フランチャイズ加盟店で開業した以上は、事業を息長く安定的に続けたいと考えている人がほとんど。加盟はしたけれど、 売れ行き不振で1年も持たず本部と契約解除を巡ってトラブルになるなんてことは考えたくありません。

 

 できることなら加盟する前に、先輩加盟店の経営状態を認識しておきたいところです。フランチャイズビジネスのデータの中には、そのような過去から現在までの加盟店経営に関するデータを本部はもっています。

 

 一般に使用されるのは「契約更新率」と呼ばれるデータ。一度、加盟店として開業した店舗は、契約期間を過ぎて更新期を迎えたとき、どの程度の割合で契約更新をしているか知ることのできます。

 

 先輩加盟店が80%以上は更新していない本部の場合、加盟するのは考えものです。更新する加盟店が少ないのは、その本部で開業を続けるのが難しいという根拠になります。

 

 同時に、複数出店比率にも関心を向けてください。こちらは、一人のオーナーが何店同じ本部の加盟店を出店しているか、本部の成長度合いを知ることのできる数字です。

 

 一店舗だけの出店では収益を上げるにも限界がありますから、通常加盟店は業績によって2店、3店と店舗を増やしていきます。
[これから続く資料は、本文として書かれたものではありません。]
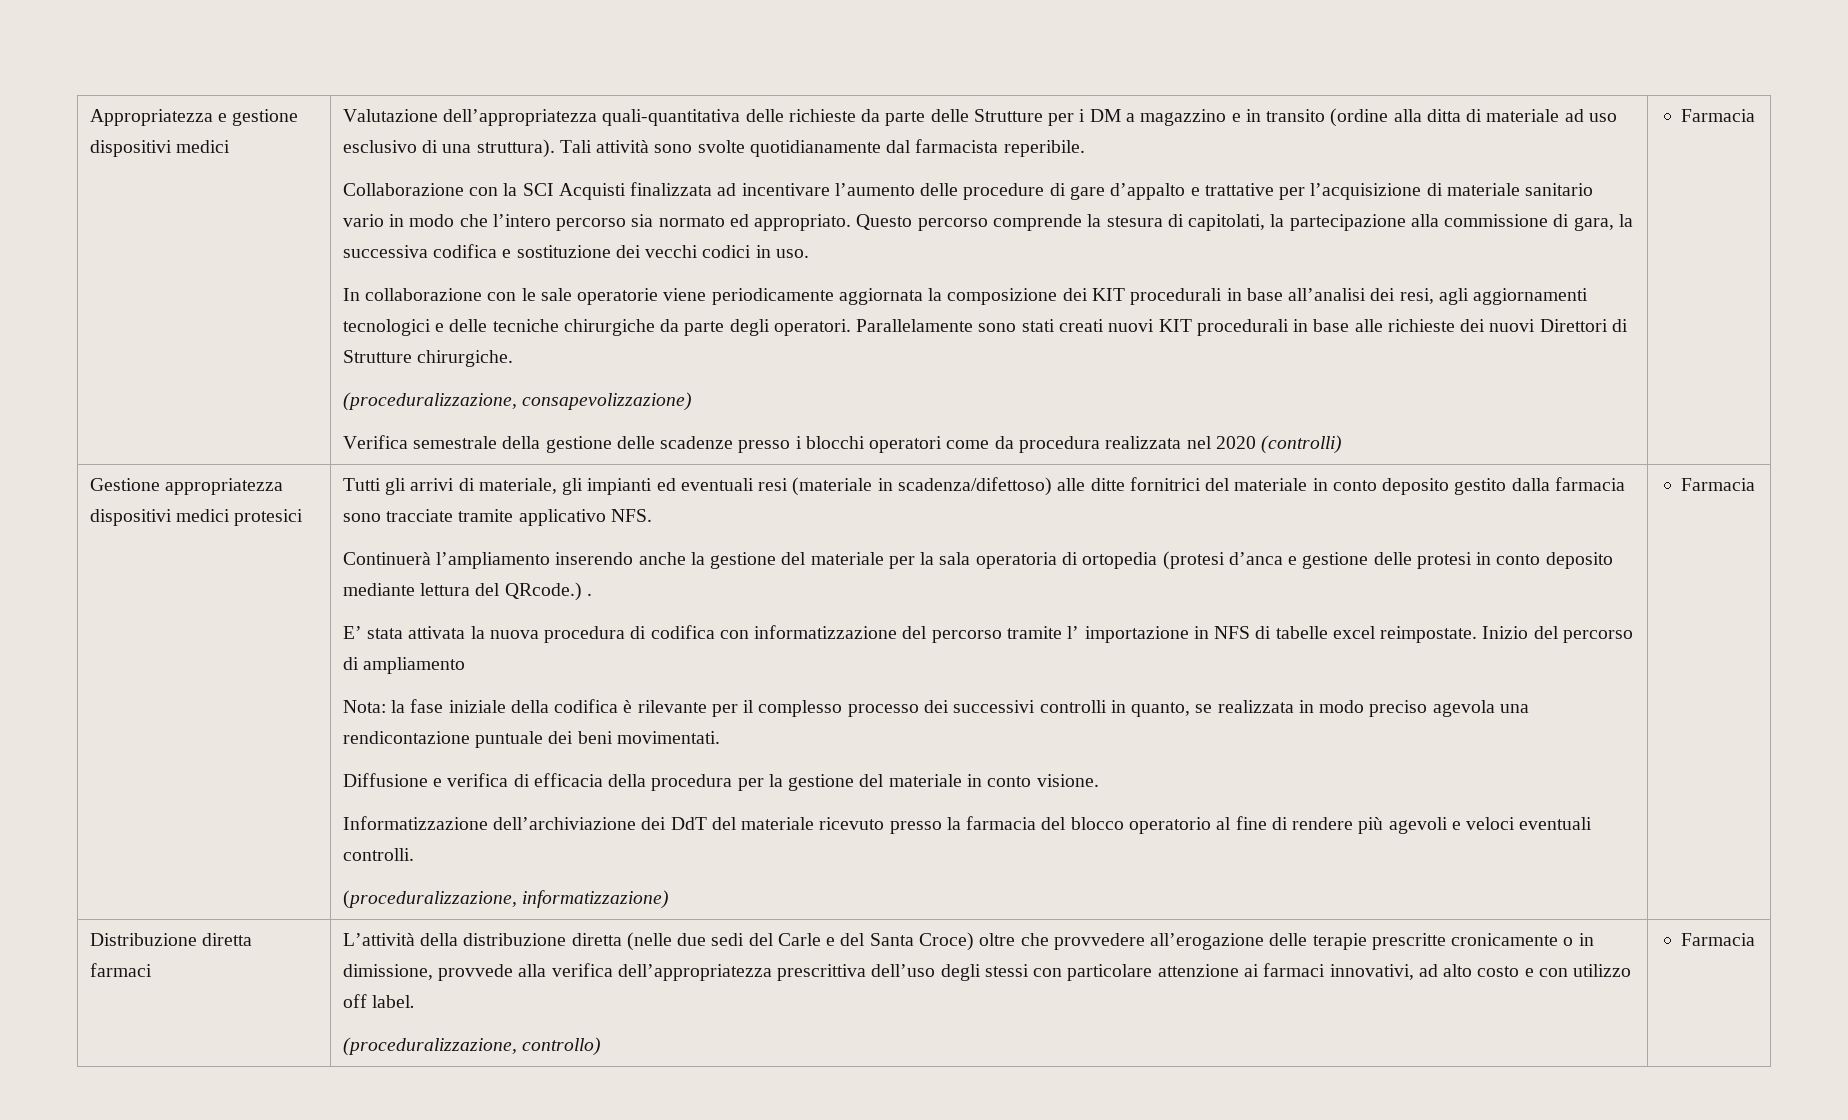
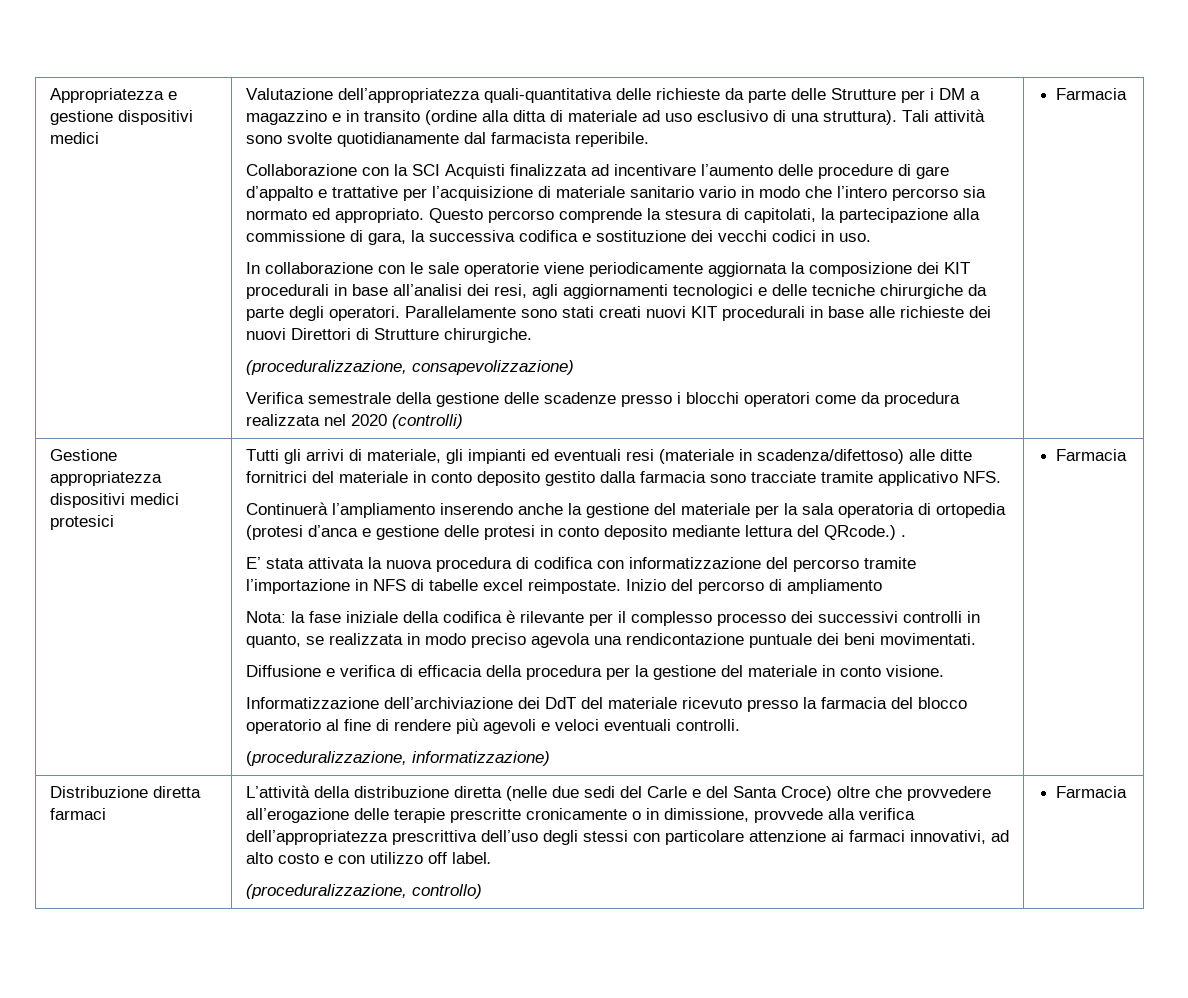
- E’ stata attivata la nuova procedura di codifica con informatizzazione del percorso tramite l’ importazione in NFS di tabelle excel reimpostate.
+ E’ stata attivata la nuova procedura di codifica con informatizzazione del percorso tramite l’importazione in NFS di tabelle excel reimpostate.

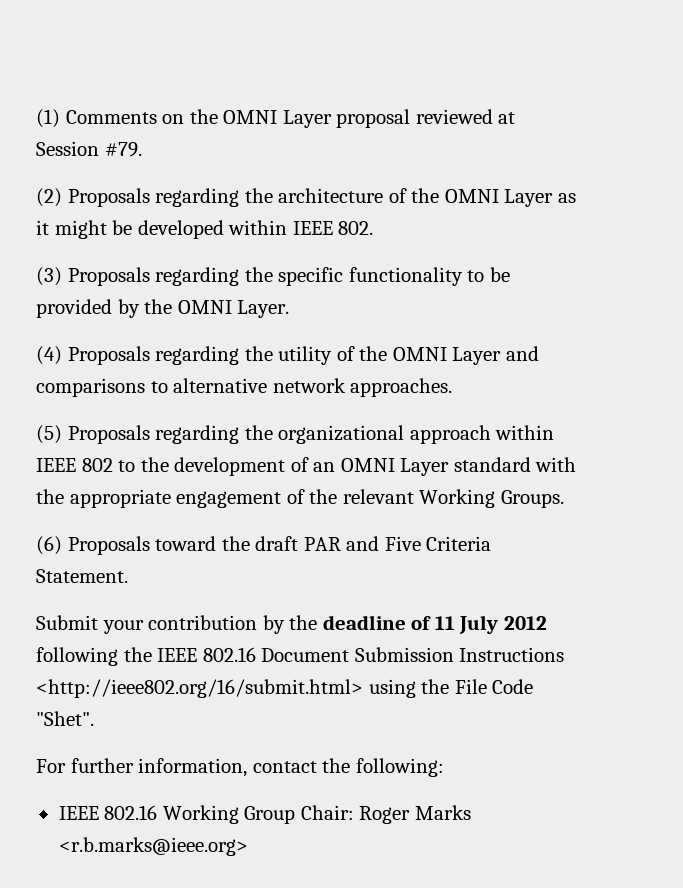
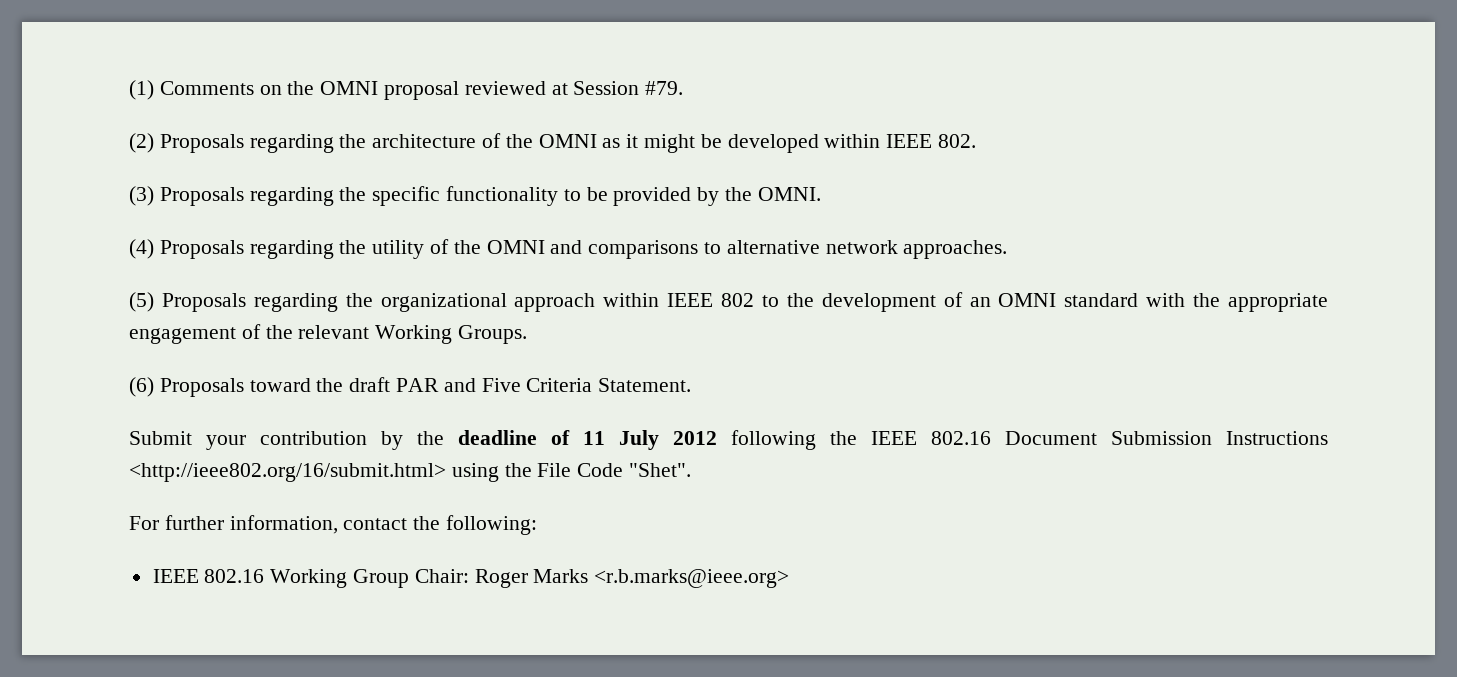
- (1) Comments on the OMNI Layer proposal reviewed at Session #79.
+ (1) Comments on the OMNI proposal reviewed at Session #79.
- (2) Proposals regarding the architecture of the OMNI Layer as it might be developed within IEEE 802.
+ (2) Proposals regarding the architecture of the OMNI as it might be developed within IEEE 802.
- (3) Proposals regarding the specific functionality to be provided by the OMNI Layer.
+ (3) Proposals regarding the specific functionality to be provided by the OMNI.
- (4) Proposals regarding the utility of the OMNI Layer and comparisons to alternative network approaches.
+ (4) Proposals regarding the utility of the OMNI and comparisons to alternative network approaches.
- (5) Proposals regarding the organizational approach within IEEE 802 to the development of an OMNI Layer standard with the appropriate engagement of the relevant Working Groups.
+ (5) Proposals regarding the organizational approach within IEEE 802 to the development of an OMNI standard with the appropriate engagement of the relevant Working Groups.

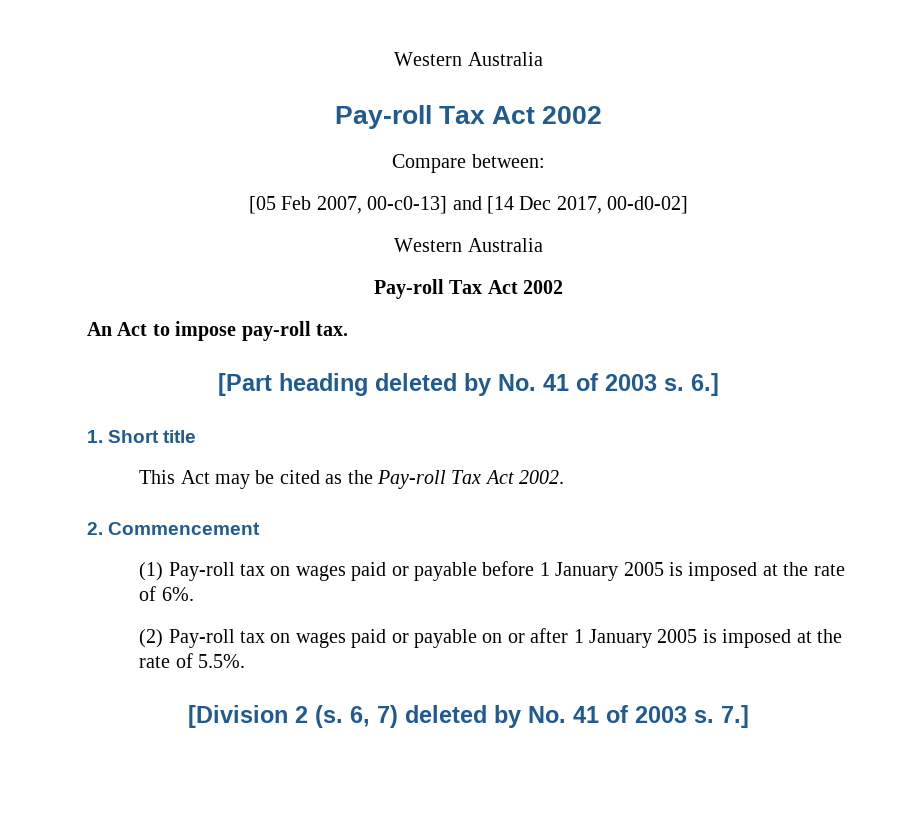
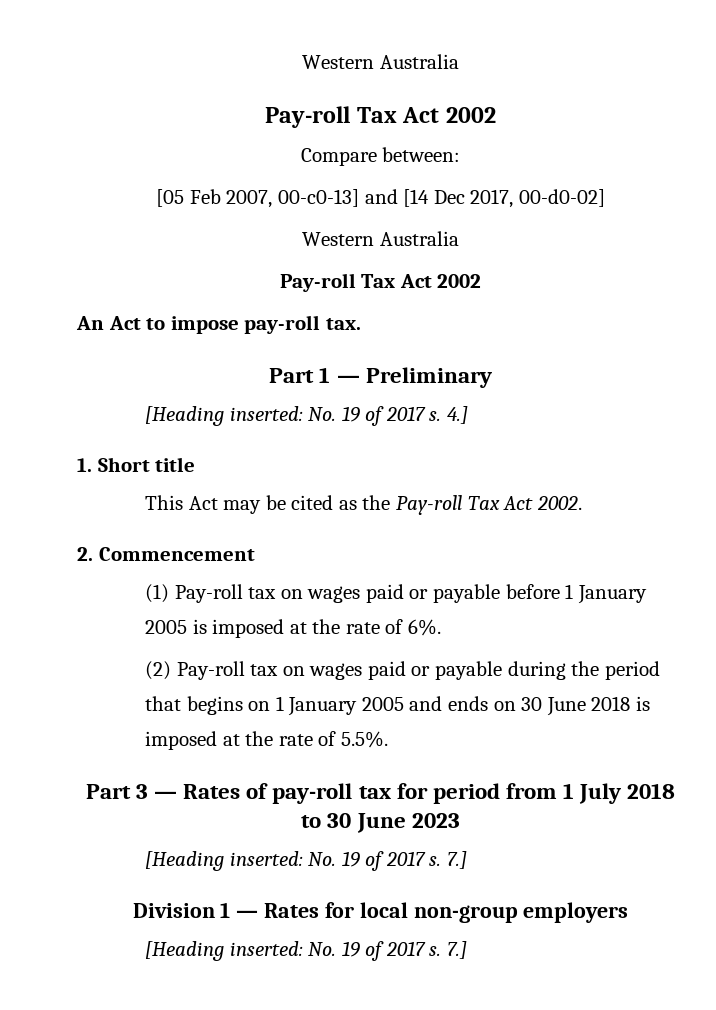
- [Part heading deleted by No. 41 of 2003 s. 6.]
+ Part 1 — Preliminary
+ [Heading inserted: No. 19 of 2017 s. 4.]
- (2) Pay-roll tax on wages paid or payable on or after 1 January 2005 is imposed at the rate of 5.5%.
+ (2) Pay-roll tax on wages paid or payable during the period that begins on 1 January 2005 and ends on 30 June 2018 is imposed at the rate of 5.5%.
- [Division 2 (s. 6, 7) deleted by No. 41 of 2003 s.
+ Part 3 — Rates of pay-roll tax for period from 1 July 2018 to 30 June 2023
+ [Heading inserted: No. 19 of 2017 s. 7.]
+ Division 1 — Rates for local non-group employers
+ [Heading inserted: No. 19 of 2017 s.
複数店オーナーがいないとか、これらデータを出したがらない本部には疑問符がつきます。

 

 【ひと言】

  会社に雇われているのと、フランチャイズに加盟するのとでは、一見似ているようで全く収入環境が違っています。所が、加盟希望者の中には、本部関係者と仲良くなることが開業で成功する近道と考える人が少なくありません。あまり親しくなりますと、本部に不利なデータを提供されないケースがありますから注意が必要です。